◆ Directions
Write out each record below exactly, without pictures.

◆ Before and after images
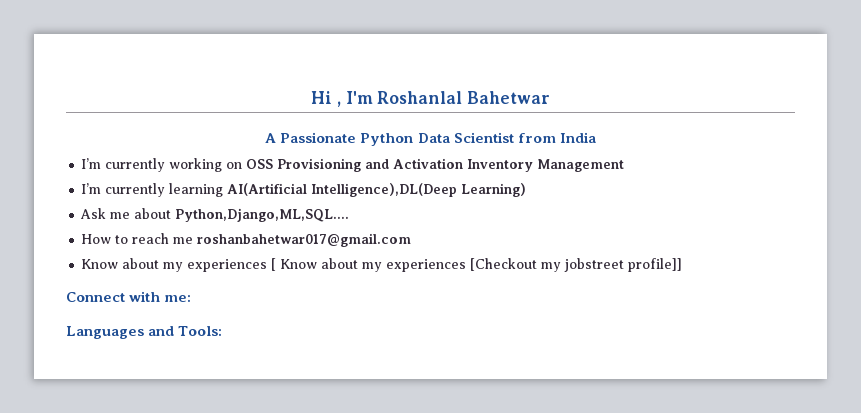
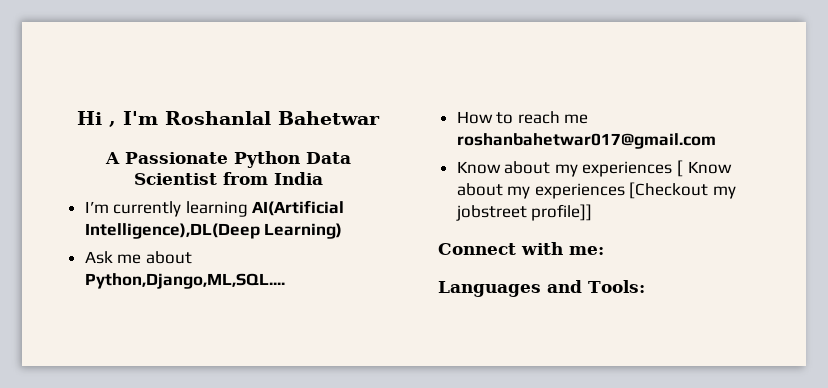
- I’m currently working on OSS Provisioning and Activation Inventory Management

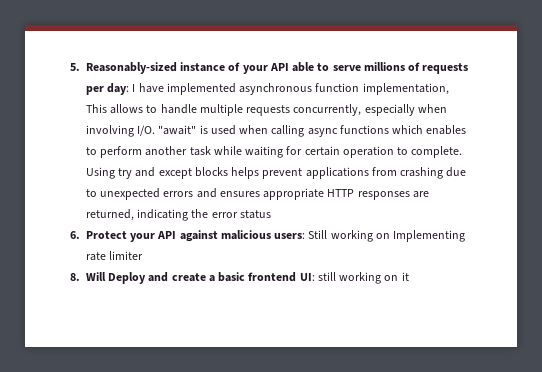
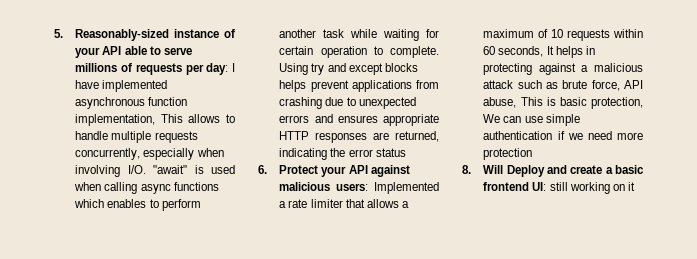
- 6. Protect your API against malicious users: Still working on Implementing rate limiter
+ 6. Protect your API against malicious users: Implemented a rate limiter that allows a maximum of 10 requests within 60 seconds, It helps in protecting against a malicious attack such as brute force, API abuse, This is basic protection, We can use simple authentication if we need more protection

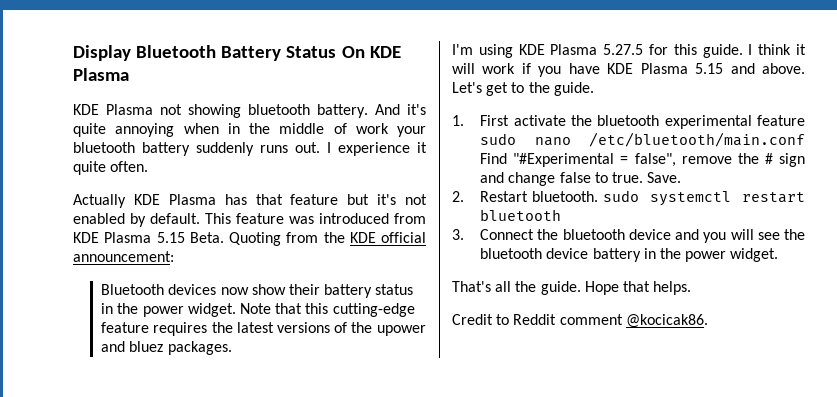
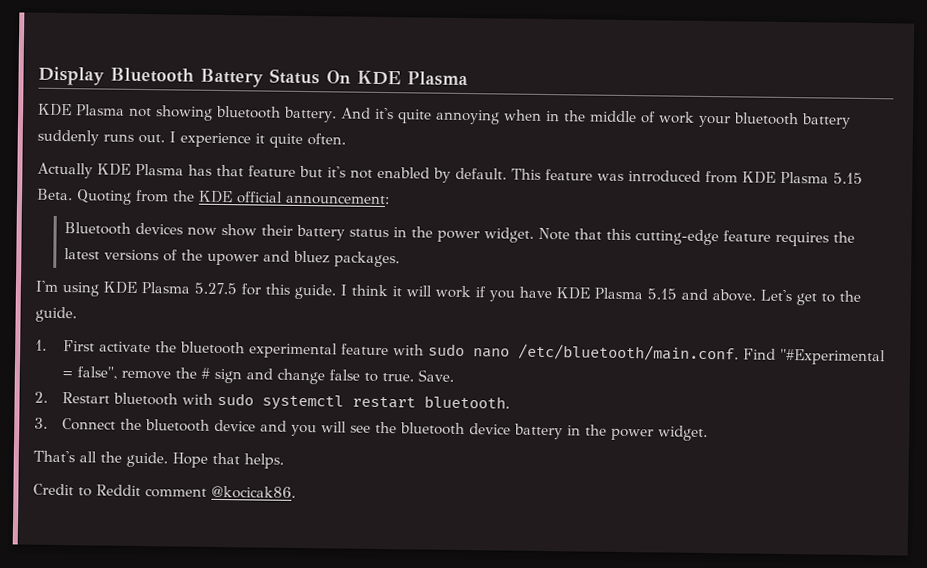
- 1. First activate the bluetooth experimental feature sudo nano /etc/bluetooth/main.conf Find "#Experimental = false", remove the # sign and change false to true.
+ 1. First activate the bluetooth experimental feature with sudo nano /etc/bluetooth/main.conf. Find "#Experimental = false", remove the # sign and change false to true.
- 2. Restart bluetooth. sudo systemctl restart bluetooth
+ 2. Restart bluetooth with sudo systemctl restart bluetooth.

◆ Answer space
- I’m currently working on OSS Provisioning and Activation Inventory Management

- 6. Protect your API against malicious users: Still working on Implementing rate limiter
+ 6. Protect your API against malicious users: Implemented a rate limiter that allows a maximum of 10 requests within 60 seconds, It helps in protecting against a malicious attack such as brute force, API abuse, This is basic protection, We can use simple authentication if we need more protection

- 1. First activate the bluetooth experimental feature sudo nano /etc/bluetooth/main.conf Find "#Experimental = false", remove the # sign and change false to true.
+ 1. First activate the bluetooth experimental feature with sudo nano /etc/bluetooth/main.conf. Find "#Experimental = false", remove the # sign and change false to true.
- 2. Restart bluetooth. sudo systemctl restart bluetooth
+ 2. Restart bluetooth with sudo systemctl restart bluetooth.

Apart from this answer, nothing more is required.